Introduction: Preventing unwanted protein adsorption is important to improve implant biocompatibility, reduce biofouling, and control cell adhesion. A typical approach involves grafting polymers to alter surface chemistry. However, many surface modification protocols require harsh chemical conditions and solvents which may not be suitable for some materials. Thus, antifouling protocols need to consider the chemical stability of the substrate and, consequently, their applicability may be limited. This is of importance for biomedical devices which are composed of multiple classes of materials. Therefore, antifouling methods suitable for whole device modification are highly desirable [1],[2].

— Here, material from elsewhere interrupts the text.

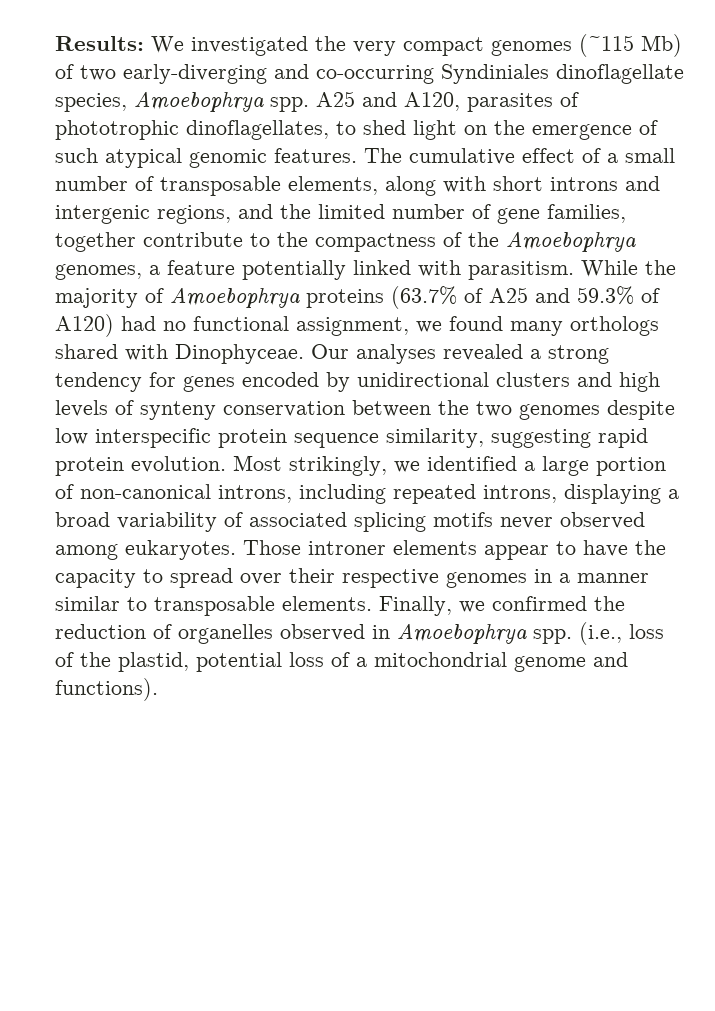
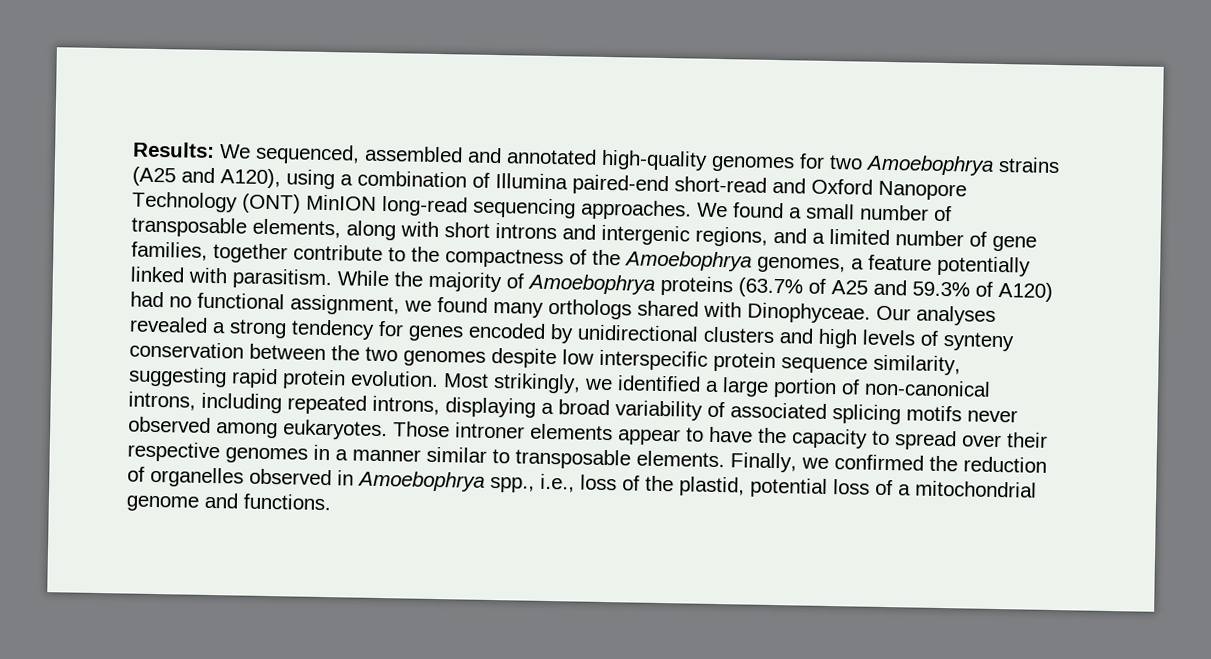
- Results: We investigated the very compact genomes (~115 Mb) of two early-diverging and co-occurring Syndiniales dinoflagellate species, Amoebophrya spp. A25 and A120, parasites of phototrophic dinoflagellates, to shed light on the emergence of such atypical genomic features. The cumulative effect of a small number of transposable elements, along with short introns and intergenic regions, and the limited number of gene families, together contribute to the compactness of the Amoebophrya genomes, a feature potentially linked with parasitism.
+ Results: We sequenced, assembled and annotated high-quality genomes for two Amoebophrya strains (A25 and A120), using a combination of Illumina paired-end short-read and Oxford Nanopore Technology (ONT) MinION long-read sequencing approaches. We found a small number of transposable elements, along with short introns and intergenic regions, and a limited number of gene families, together contribute to the compactness of the Amoebophrya genomes, a feature potentially linked with parasitism.
- Finally, we confirmed the reduction of organelles observed in Amoebophrya spp. (i.e., loss of the plastid, potential loss of a mitochondrial genome and functions).
+ Finally, we confirmed the reduction of organelles observed in Amoebophrya spp., i.e., loss of the plastid, potential loss of a mitochondrial genome and functions.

An aqueous-based polyethylene glycol (PEG) antifouling coating was previously developed using polydopamine (PDA) as a spacer [1]. PDA has been demonstrated to polymerize strongly onto virtually all material classes and readily forms covalent bonds with free amino groups.[3] However PEG grafting from solution may be sterically limited, leading to areas of exposed PDA available for protein binding.
We sought to improve this method by backfilling the PDA-PEG coating with a non cell-adhesive protein, bovine serum albumin (BSA). A previous study on PDA-BSA coated substrates reportedly reduced cell adhesion compared to PDA [4]. We hypothesized that the combination of PEG and BSA may reduce fouling to a greater degree than PEG alone.
Materials and Methods: Polydimethyl siloxane (PDMS), hydrophilic porous polycarbonate membranes (PC; 0.01 μm pore diameter), and borosilicate glass cover slips were incubated for 3 h with stirring in 2 mg/mL dopamine solution prepared in PBS, pH 8.5. The PDA coated surfaces were then incubated for 24 h in either (a): 10 mg/mL BSA (PBS, pH 7.4) at room temperature or (b): 5 mg/mL NH2-PEG-NH2 (MW 5000), (PBS, pH 8.5) at 37ºC or (c): (a) followed by (b) or (d): (b) followed by (a).
Fibrinogen (Fg) was radiolabeled with I-125 using the ICl method and passed through an ion exchange resin column to remove free iodide. The surfaces were incubated in 1 mg/mL Fg solution in PBS (5% labelled) for 2 h, and rinsed with buffer. Adsorption was quantified from radioactivity measurements.
Results and Discussion: Fg was used as a model protein to evaluate resistance to non-specific protein adsorption of the modified PDMS, glass, and PC. Adsorption data are shown in Figure 1. Consistent with previous reports [4], the PDA coated surfaces showed enhanced protein adsorption due to their ability to bind covalently to amino groups in Fg. Compared to the unmodified materials PEG modification was effective in reducing Fg adsorption only on PC. Interestingly, the PDA-PEG modified surfaces showed significantly higher Fg adsorption than the PDA-BSA, possibly due to the larger BSA molecules giving greater surface coverage. For all three substrates there was no significant difference in adsorption between PDA-BSA and PDA-BSA/PEG, possibly due to blockage of PEG attachment by the BSA. The lowest adsorption was seen on the PDA-PEG surfaces that were “backfilled” with BSA. These PDA-PEG/BSA surfaces showed reductions in Fg adsorption of 89%, 63%, and 55% for PC, glass, and PDMS, respectively.
Figure 1. Fg adsorption on different substrates. SEM ± mean for n=6 replicates and two trials. Protein concentration = 1 mg/mL.
Conclusions: Attachment of passivating moieties to a variety of material types using polydopamine as a bonding agent has been demonstrated. Backfilling PDA-PEG layers with albumin was shown to improve their antifouling properties. The modification was demonstrated on various types of materials, suggesting its utility as a universal antifouling coating. This strategy should be applicable to biomedical devices required to be non-fouling including implants and sensors.
Mitacs Globalink; Government of Ontario
References:
[1] H. Lee, et al., Science, 2007, 318, 426-430.
[2] M. Krishnamoorthy, et al., Chem Reviews, 2014, 114, 10976-11026.
[3] D. R. Dreyer, et al., Chemical Science, 2013, 4, 3796-3802.
[4] L. Zhu, et al., Colloids and Surfaces B: Biointerfaces, 2011, 86, 111-118.